A FUTURE WHERE BLACK LIVES MATTER 

 Black and Latinx communities know resiliency. We know what it is like to be targeted and feared. But we also understand being tired and feeling impotence to major violence and added microaggressions that kill the foundation of a better future for our communities.

Our Black neighbors need us. Ironically, help doesn’t have to come in drastic or big ways. It’s standing up to a family member when they make a racist comment, or calling out that boss that keeps singling  out the person of color on your team. It’s checking in on your Black friends, offering them an ear to lean on, and solidarity through this difficult time. It’s stopping that neighbor from calling the cops on a “suspicious young black man” and pointing out the problematic tones of “I don’t see color” and proudly making a stance showing that #BlackLivesMatter.  Our colonized history that separated us and continues to pit us against each other cannot continue, because we can no longer afford to just remain quiet. Losing another Black life is unacceptable. We form the same quilt, even as we come from different fabrics. Our complacency and inability to see our own privilege perpetuates Black oppression, which only contributes to continued systemic racism for both communities. In other words, if Black people are shining and thriving, we are too. When the Black community suffers, racism wins. 

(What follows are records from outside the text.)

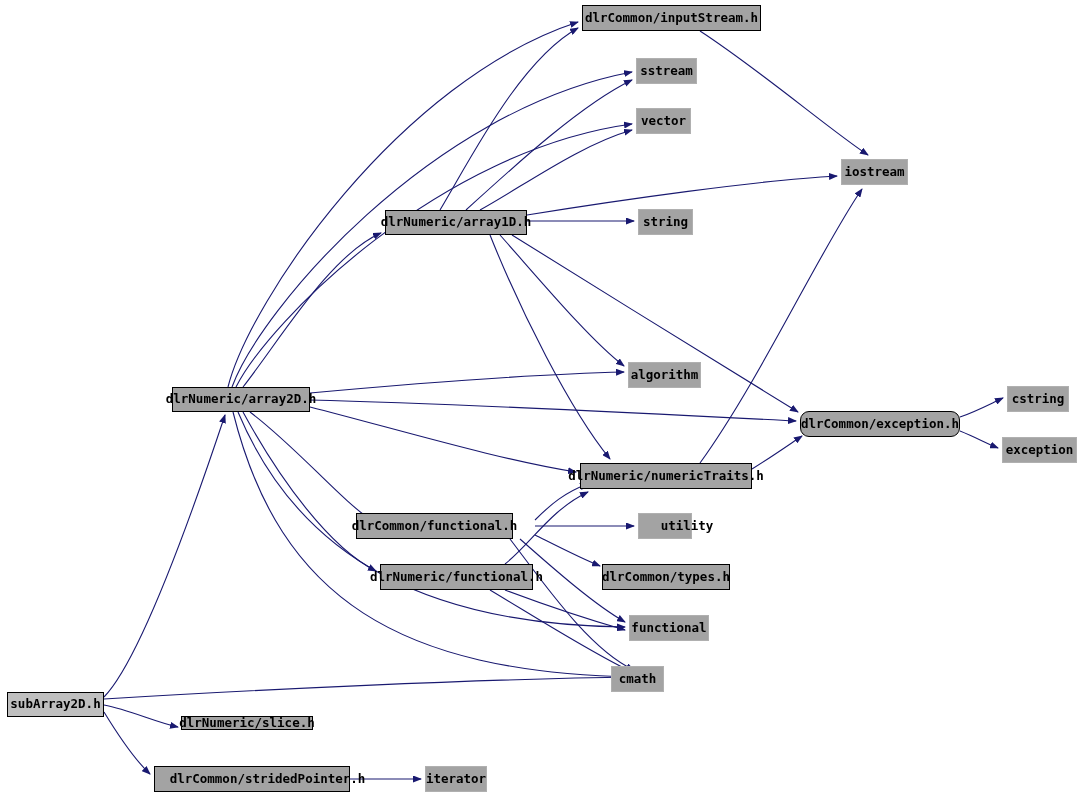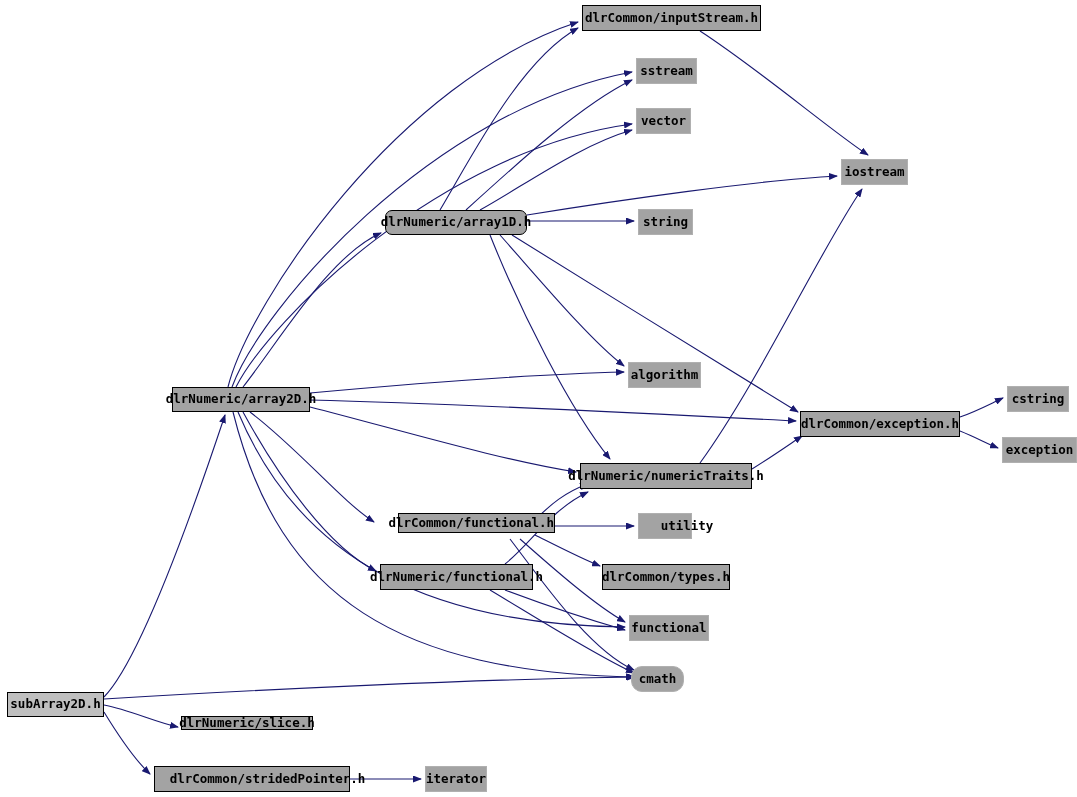--- a/index.html
+++ b/index.html
@@ -112,65 +112,65 @@
       </div>
       <div class="node kind-project" style="left: 154px; top: 766px; width: 196px; height: 26px; padding-left: 31px;">
         <span class="node-label">dlrCommon/stridedPointer.h</span>
       </div>
       <div class="node kind-system" style="left: 425px; top: 766px; width: 62px; height: 26px;">
         <span class="node-label">iterator</span>
       </div>
       <div class="node kind-project" style="left: 172px; top: 387px; width: 138px; height: 25px;">
         <span class="node-label">dlrNumeric/array2D.h</span>
       </div>
-      <div class="node kind-project" style="left: 385px; top: 210px; width: 142px; height: 25px; border-radius: 7px;">
+      <div class="node kind-project" style="left: 385px; top: 210px; width: 142px; height: 25px;">
         <span class="node-label">dlrNumeric/array1D.h</span>
       </div>
       <div class="node kind-project" style="left: 582px; top: 5px; width: 179px; height: 26px;">
         <span class="node-label">dlrCommon/inputStream.h</span>
       </div>
       <div class="node kind-system" style="left: 636px; top: 58px; width: 61px; height: 26px;">
         <span class="node-label">sstream</span>
       </div>
       <div class="node kind-system" style="left: 636px; top: 108px; width: 55px; height: 26px;">
         <span class="node-label">vector</span>
       </div>
       <div class="node kind-system" style="left: 841px; top: 159px; width: 67px; height: 26px;">
         <span class="node-label">iostream</span>
       </div>
       <div class="node kind-system" style="left: 638px; top: 209px; width: 55px; height: 26px;">
         <span class="node-label">string</span>
       </div>
       <div class="node kind-system" style="left: 628px; top: 362px; width: 73px; height: 26px;">
         <span class="node-label">algorithm</span>
       </div>
-      <div class="node kind-project" style="left: 800px; top: 411px; width: 160px; height: 26px;">
+      <div class="node kind-project" style="left: 800px; top: 411px; width: 160px; height: 26px; border-radius: 9px;">
         <span class="node-label">dlrCommon/exception.h</span>
       </div>
       <div class="node kind-system" style="left: 1007px; top: 386px; width: 62px; height: 26px;">
         <span class="node-label">cstring</span>
       </div>
       <div class="node kind-system" style="left: 1002px; top: 437px; width: 75px; height: 26px;">
         <span class="node-label">exception</span>
       </div>
       <div class="node kind-project" style="left: 580px; top: 463px; width: 172px; height: 26px;">
         <span class="node-label">dlrNumeric/numericTraits.h</span>
       </div>
-      <div class="node kind-project" style="left: 398px; top: 513px; width: 157px; height: 20px; justify-content: flex-end;">
+      <div class="node kind-project" style="left: 356px; top: 513px; width: 157px; height: 26px;">
         <span class="node-label">dlrCommon/functional.h</span>
       </div>
       <div class="node kind-system" style="left: 638px; top: 513px; width: 54px; height: 26px; padding-left: 44px;">
         <span class="node-label">utility</span>
       </div>
       <div class="node kind-project" style="left: 380px; top: 564px; width: 153px; height: 26px;">
         <span class="node-label">dlrNumeric/functional.h</span>
       </div>
       <div class="node kind-project" style="left: 602px; top: 564px; width: 128px; height: 26px; justify-content: center;">
         <span class="node-label">dlrCommon/types.h</span>
       </div>
       <div class="node kind-system" style="left: 629px; top: 615px; width: 80px; height: 26px;">
         <span class="node-label">functional</span>
       </div>
-      <div class="node kind-system" style="left: 631px; top: 666px; width: 53px; height: 26px; border-radius: 11px;">
+      <div class="node kind-system" style="left: 611px; top: 666px; width: 53px; height: 26px;">
         <span class="node-label">cmath</span>
       </div>
     </div>
 </div>
 
 </body></html>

 History has placed the Black community as America’s punching bag for far too long. It is time we stood alongside our neighbors, and took the punches in unity and solidarity. As Latinx community members who often benefit from a colorism privilege, we need to speak out against racism not only systemically but within our backyards as well. This includes the carne asadas with your tios and tias and daily dinner table conversations. Let us never again forget that, Black lives have always, do, and will continue to matter.

HOW YOU CAN SUPPORT

  1. Call out racist comments from your family, friends, and co-workers.
  2. Check on your Black friends, offer solidarity during this difficult time.
  3. Be careful of what you post online. Circulating false information can do more harm than good.
  4. Donate:
    1. The Bail Project
    2. Black Visions Collective
    3. NAACP Legal Defense Fund
    4. Communities United Against Police Brutality
    5. ACLU
    6. Black Lives Matter
  5. Support the affected families:
    1. Official George Floyd Memorial Fund
    2. I Run with Maud
  6. Vote like your life depends on it, because it does.